Whether Recovery Certificate would be a "financial debt" within the meaning of Clause (8) of Section 5 of the IBC Code?
The Supreme Court considered the relevant sections of the Code when deciding on the issue of financial debt. It observed that "Default" is non-payment of debt by the debtor or the Corporate Debtor, which has become due and payable, as the case may be, a "debt" is a liability or obligation in respect of a claim which is due from any person, and a "claim" means a right to payment, whether such a right is reduced to judgment or not. Taking into consideration the object and purpose of the IBC, the legislature could never have intended to keep a debt, which is crystallized in the form of a decree, outside the ambit of Clause (8) of Section 5 of the IBC. It was thus opined that a liability in respect of a claim arising out of a Recovery Certificate would be a "financial debt" within the ambit of its definition under Clause (8) of Section 5 of the IBC, the holder of such Recovery Certificate would be a financial creditor within the meaning of Clause (7) of Section 5 of the IBC and therefore such a "person" would be a "person" as provided Under Section 6 of the IBC who would be entitled to initiate the CIRP.

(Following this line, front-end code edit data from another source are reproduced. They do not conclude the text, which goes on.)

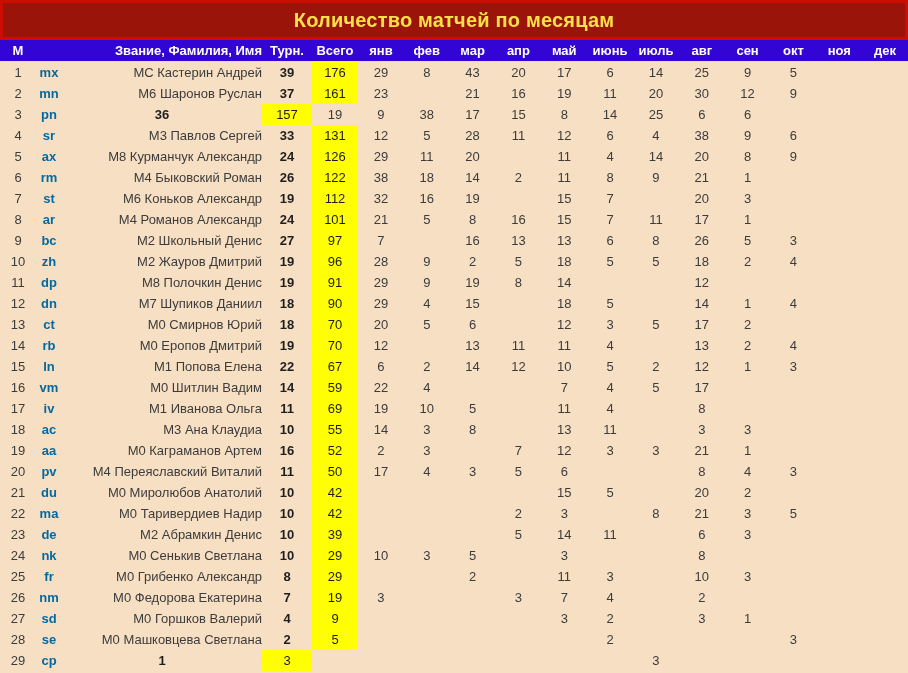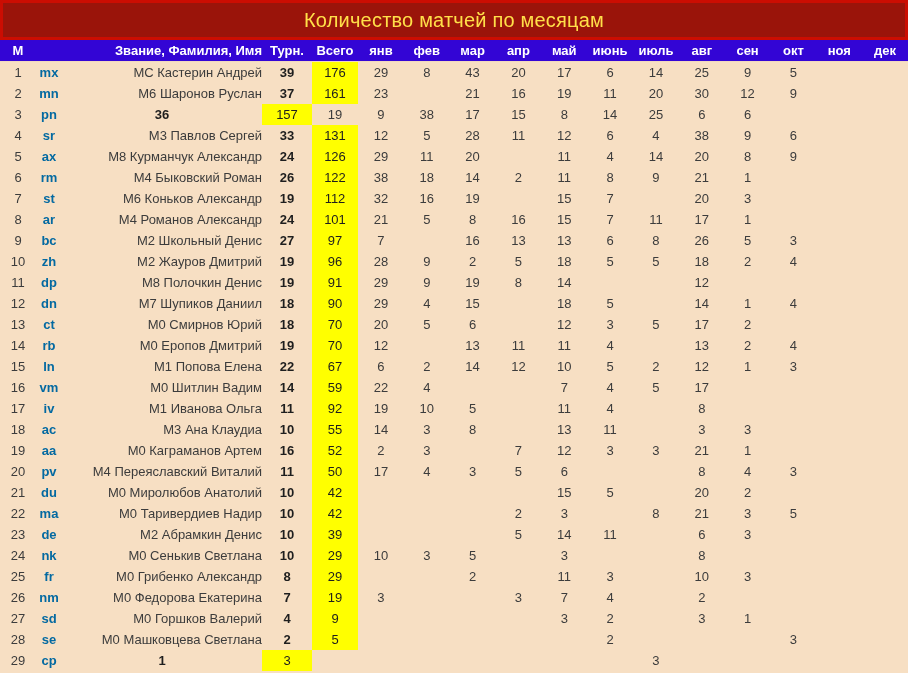--- a/index.html
+++ b/index.html
@@ -16,7 +16,7 @@
     display:flex;align-items:center;justify-content:center;
   }
   .title-bar .title{
-    color:#FFE049;font-size:20px;font-weight:normal;letter-spacing:0.2px;
+    color:#FFE049;font-size:20px;font-weight:bold;letter-spacing:0.2px;
   }
   
   .grid{

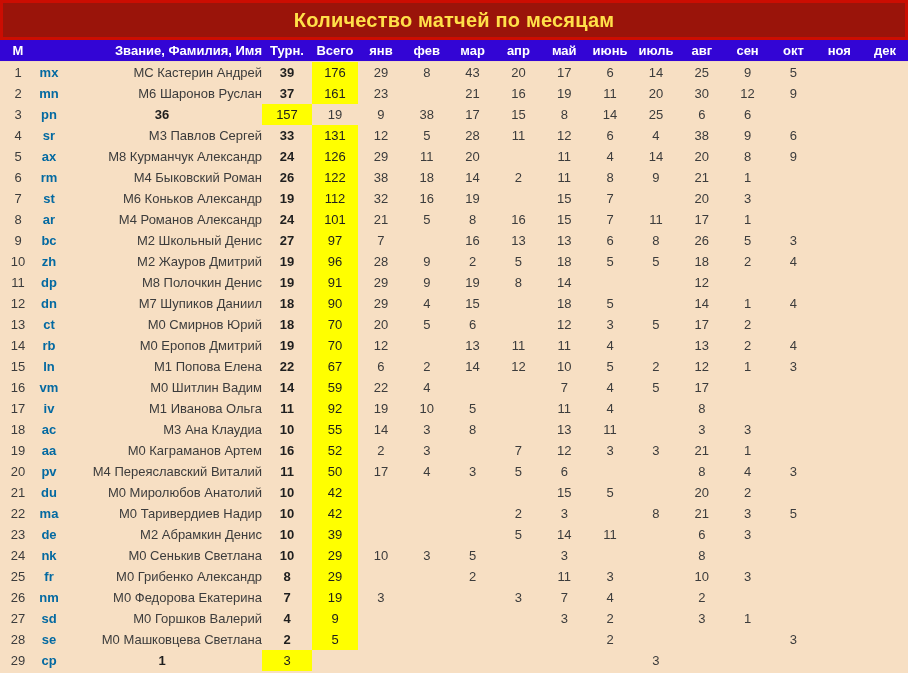--- a/index.html
+++ b/index.html
@@ -384,7 +384,7 @@
       <div class="cell code">iv</div>
       <div class="cell name">М1 Иванова Ольга</div>
       <div class="cell turn">11</div>
-      <div class="cell total">92</div>
+      <div class="cell total">69</div>
     <div class="cell month">19</div>
         <div class="cell month">10</div>
         <div class="cell month">5</div>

WHETHER THE NATURE OF THE TRANSACTION BETWEEN THE PARTIES QUALIFY TO BE TREATED AS A 'FINANCIAL DEBT' AS DEFINED UNDER SECTION 5(8) OF INSOLVENCY AND BANKRUPTSY CODE, 2016?

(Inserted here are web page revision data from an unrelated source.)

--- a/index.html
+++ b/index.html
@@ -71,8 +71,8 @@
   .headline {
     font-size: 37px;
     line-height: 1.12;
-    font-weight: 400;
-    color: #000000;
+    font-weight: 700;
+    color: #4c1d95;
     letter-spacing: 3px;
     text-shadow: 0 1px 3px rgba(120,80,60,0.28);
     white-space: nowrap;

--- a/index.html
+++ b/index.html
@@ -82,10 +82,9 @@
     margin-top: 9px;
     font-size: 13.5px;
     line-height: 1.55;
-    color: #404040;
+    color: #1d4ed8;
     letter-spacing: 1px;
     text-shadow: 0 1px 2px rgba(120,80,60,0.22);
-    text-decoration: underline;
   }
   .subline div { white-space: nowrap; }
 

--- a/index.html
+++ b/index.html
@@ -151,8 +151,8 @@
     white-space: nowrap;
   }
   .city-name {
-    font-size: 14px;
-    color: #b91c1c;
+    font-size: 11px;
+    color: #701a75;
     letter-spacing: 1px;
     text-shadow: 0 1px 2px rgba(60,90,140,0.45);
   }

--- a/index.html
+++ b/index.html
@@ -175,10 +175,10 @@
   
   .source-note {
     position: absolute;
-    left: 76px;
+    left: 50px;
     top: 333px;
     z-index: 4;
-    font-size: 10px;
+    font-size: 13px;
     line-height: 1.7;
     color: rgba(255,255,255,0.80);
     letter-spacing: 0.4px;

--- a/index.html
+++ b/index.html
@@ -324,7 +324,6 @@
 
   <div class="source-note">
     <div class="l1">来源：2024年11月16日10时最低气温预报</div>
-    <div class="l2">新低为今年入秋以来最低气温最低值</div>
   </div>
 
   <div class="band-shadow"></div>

Supreme Court while hearing appeals challenging the orders of the NCLAT and the NCLT considered the matter in issue and discussed the meaning of financial debt and collusive transactions.
It was held by the apex court that collusive or sham transactions with a corporate debtor will not amount to "financial debt" within the meaning of the Insolvency and Bankruptcy Code 2016(IBC).
Phoenix Arc Private Limited vs. Spade Financial Services Limited and Ors. (01.02.2021 - SC) : MANU/SC/0045/2021
WHETHER STATUTORY DUES OF INCOME TAX, VALUE ADDED TAX ETC. ARE 'OPERATIONAL DEBTS' UNDER THE INSOLVENCY AND BANKRUPTCY CODE, 2016?
The NCLAT held that statutory dues of income tax, value added tax etc. are 'operational debts' under the Insolvency and Bankruptcy Code 2016. Consequently, it held that Income Tax Department, Sales Tax Department of states etc., who are entitled to such dues, are 'operational creditors'.
Pr. Director General of Income Tax (Admn. and TPS) and Ors. vs. Synergies Dooray Automotive Ltd. and Ors. (20.03.2019 - NCLAT) : MANU/NL/0113/2019
WHETHER MERE RECEIPT OF A LOAN CAN BE TREATED TO BE AN OPERATIONAL/ FINANCIAL OR UNSECURED/SECURED DEBT?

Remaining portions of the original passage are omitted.